Iceland is lifting its cap on foreign assets. How are its pension funds reacting?

Following the 2008 Icelandic banking collapse, the country’s pension system imposed a cap on foreign assets which is now gradually being lifted. We speak to Iceland’s largest open pension fund about it (Arnaldur Halldorsson/Bloomberg)


Good morning. One of the trends within the global pension sector recently has been the growth of pensions nationalism - that is the rising number of governments that are gently encouraging (sometimes less gently) pensions to invest in their domestic economy.

This sort of thing has been going on in the UK, in Canada, in Denmark and in Australia to name a few.

So this week I thought I’d clear the air a bit by looking at a country where the opposite is happening: Iceland.

Following the 2008 Icelandic banking collapse, the country’s pension system has a cap on foreign assets which is being gradually lifted.

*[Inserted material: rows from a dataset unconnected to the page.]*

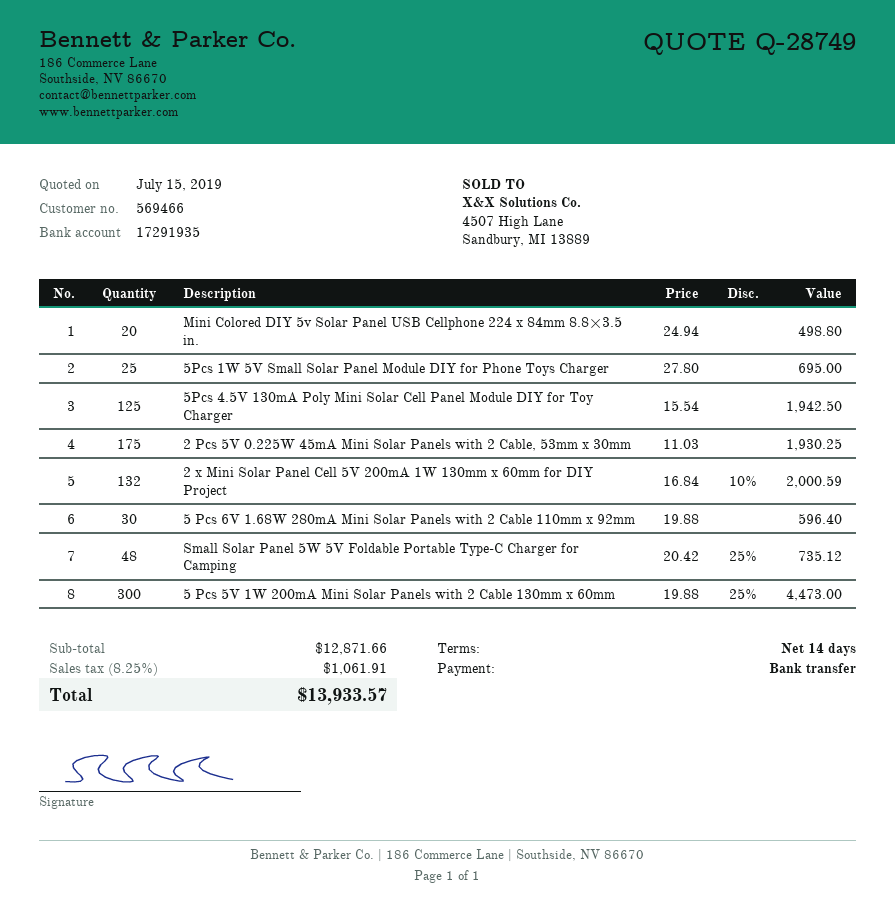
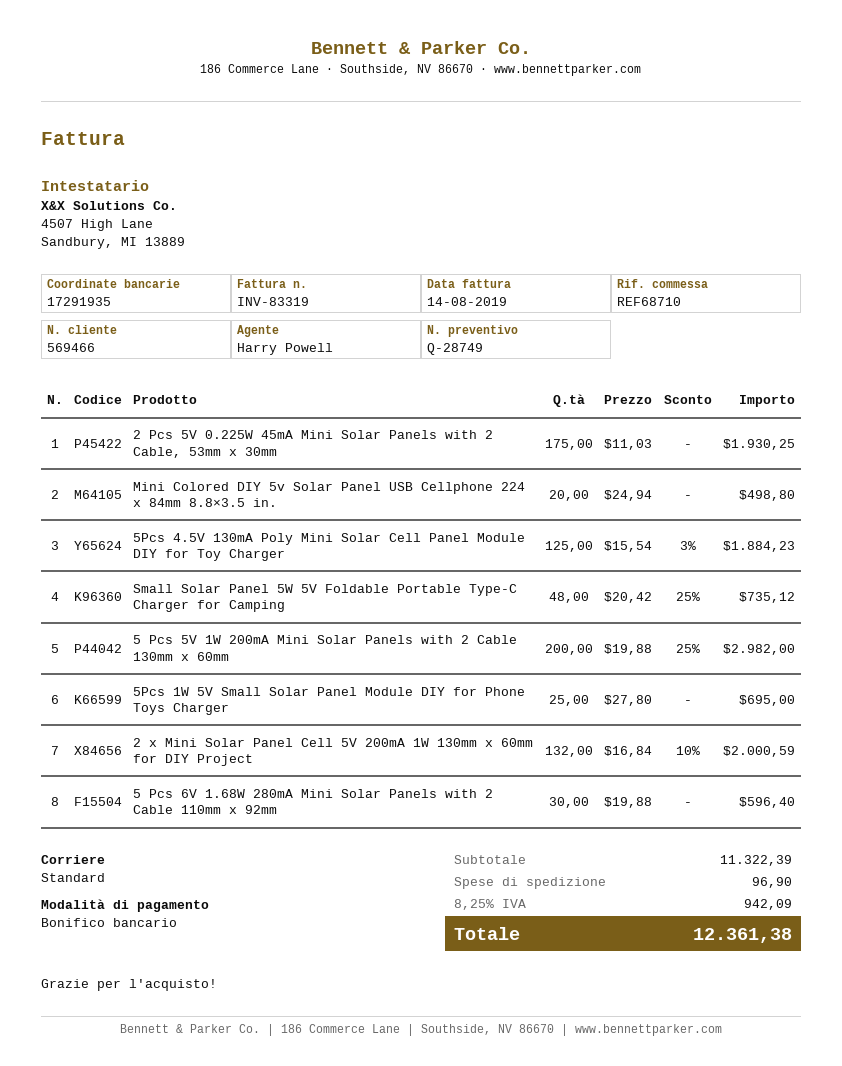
5Pcs 4.5V 130mA Poly Mini Solar Cell Panel Module DIY for Toy Charger: 125 x 15.54 = 1942.50 -> 125 x 15.54 - 3% = 1884.23
5 Pcs 5V 1W 200mA Mini Solar Panels with 2 Cable 130mm x 60mm: 300 x 19.88 - 25% = 4473.00 -> 200 x 19.88 - 25% = 2982.00
subtotal: 12871.66 -> 11322.39
shipping: none -> 96.90
tax: 8.25% = 1061.91 -> 8.25% = 942.09
total: 13933.57 -> 12361.38

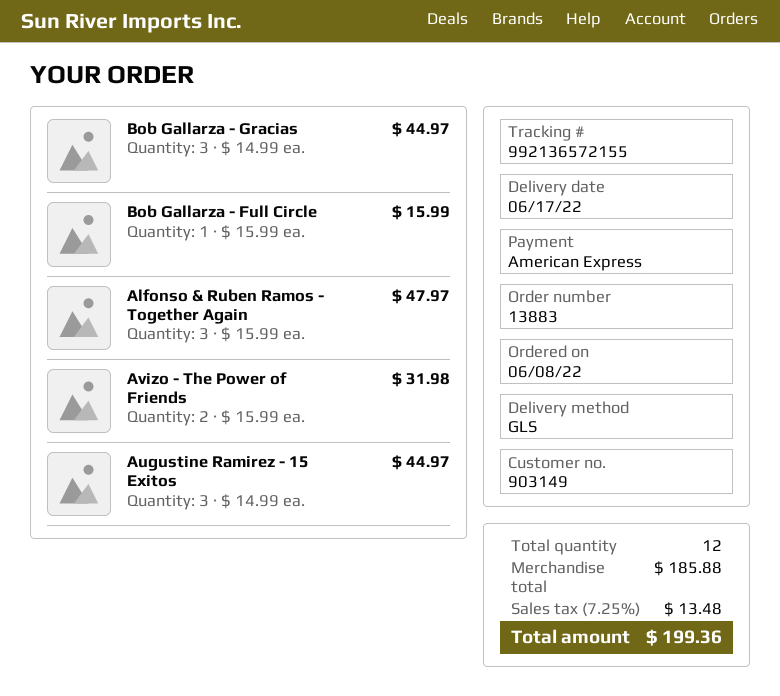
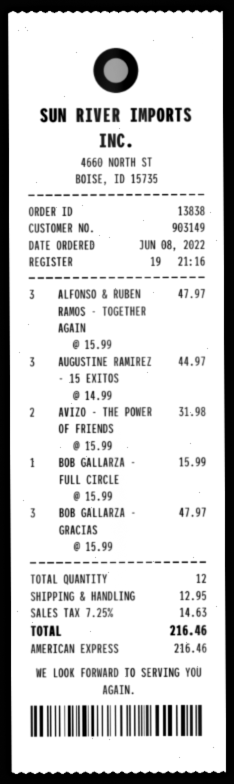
order number: 13883 -> 13838
Bob Gallarza - Gracias: 3 x 14.99 = 44.97 -> 3 x 15.99 = 47.97
shipping: none -> 12.95
tax: 7.25% = 13.48 -> 7.25% = 14.63
total: 199.36 -> 216.46

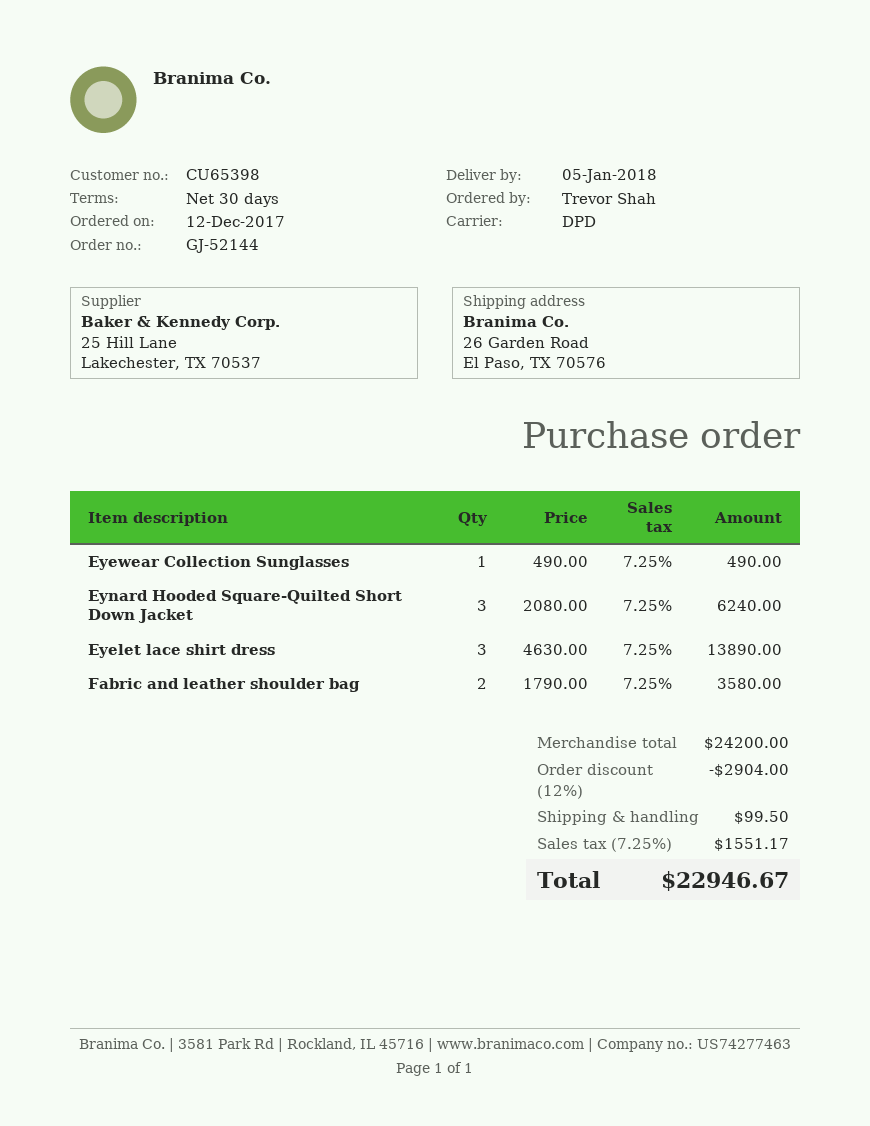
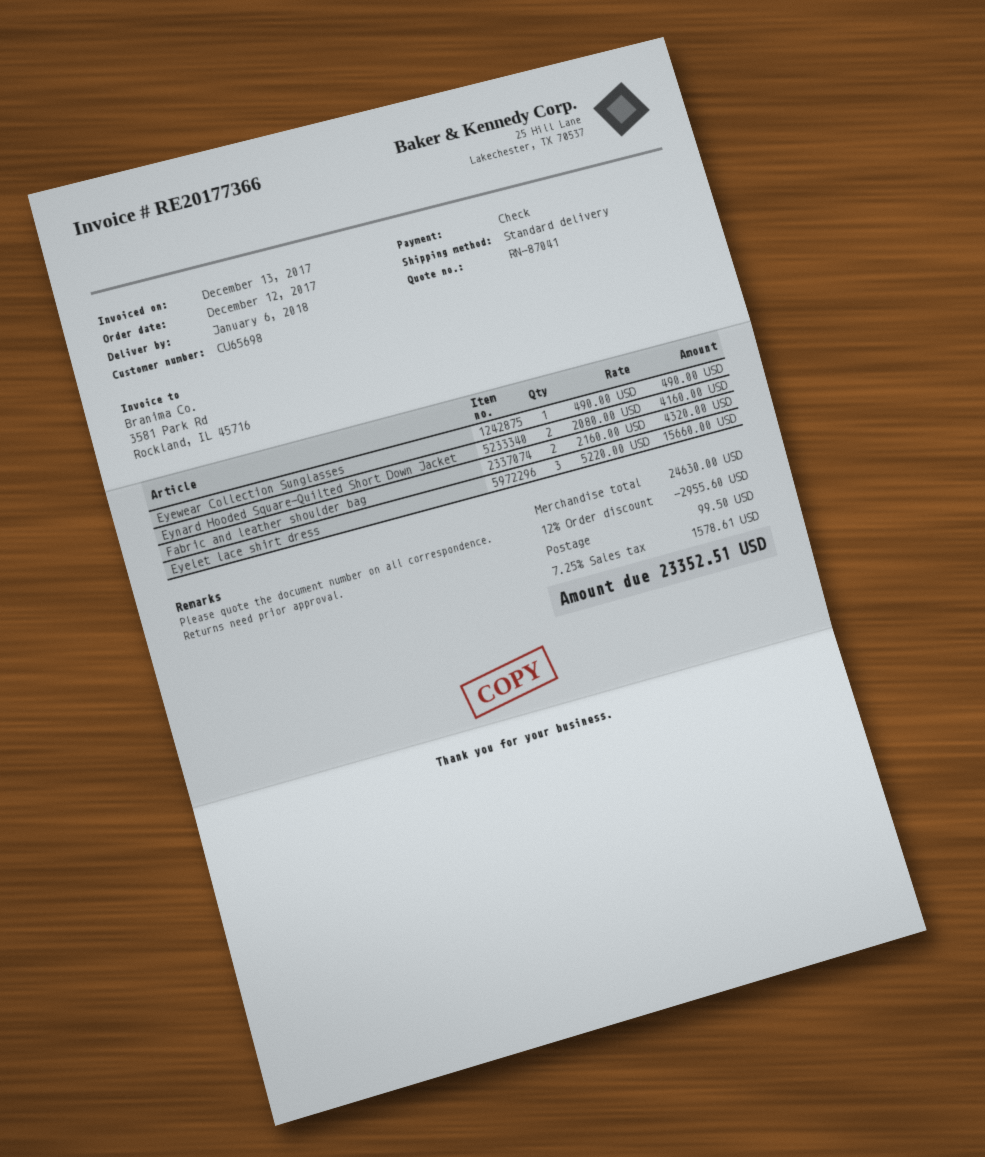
delivery date: 2018-01-05 -> 2018-01-06
customer number: CU65398 -> CU65698
shipping method: DPD -> standard
Eynard Hooded Square-Quilted Short Down Jacket: 3 x 2080.00 = 6240.00 -> 2 x 2080.00 = 4160.00
Eyelet lace shirt dress: 3 x 4630.00 = 13890.00 -> 3 x 5220.00 = 15660.00
Fabric and leather shoulder bag: 2 x 1790.00 = 3580.00 -> 2 x 2160.00 = 4320.00
subtotal: 24200.00 -> 24630.00
discount: 12% = 2904.00 -> 12% = 2955.60
tax: 7.25% = 1551.17 -> 7.25% = 1578.61
total: 22946.67 -> 23352.51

Before this process started, in 2024, the cap was set at 50 per cent. It is currently increasing at a rate of 1.5 per cent a year - though this rate will decrease to 1 per cent a year from 2028.

The aim is to reach 65 per cent in foreign assets by January 1, 2036.

Arne Vagn Olsen is chief investment officer at Lífeyrissjóður verzlunarmanna or LV, Iceland’s largest open pension fund with $12.7bn in assets.

He said: “The Icelandic pension system currently accounts for approximately 1.8 times GDP. For a system of this magnitude, there is a natural and necessary requirement to invest abroad.

“This is not just for risk diversification - moving away from idiosyncratic domestic shocks - but also to mitigate the pricing impact on the local markets.

“Without this ‘overflow’ into global markets, the sheer volume of pension capital would risk distorting domestic asset prices and limiting viable investment opportunities.”

As it stands LV has a 35 per cent exposure to North America, a 10 per cent exposure to the rest of Europe and a 5 per cent exposure to the rest of the world. The rest, obviously, is invested in Iceland.

Olsen said LV is currently updating its strategic asset allocation and therefore weighing up whether it will grow these regional allocations proportionately as it increases its foreign allocation, or whether it will focus the growth in certain regions.

Last year it completed its goal of moving most of its foreign securities assets from mutual funds to direct ownership through specialised portfolios.

Whether these changes mean Icelandic pension funds will be able to embrace the private markets boom, which pensions in other countries are participating in, remains to be seen: a 20 per cent cap on unlisted holdings is going to remain in place.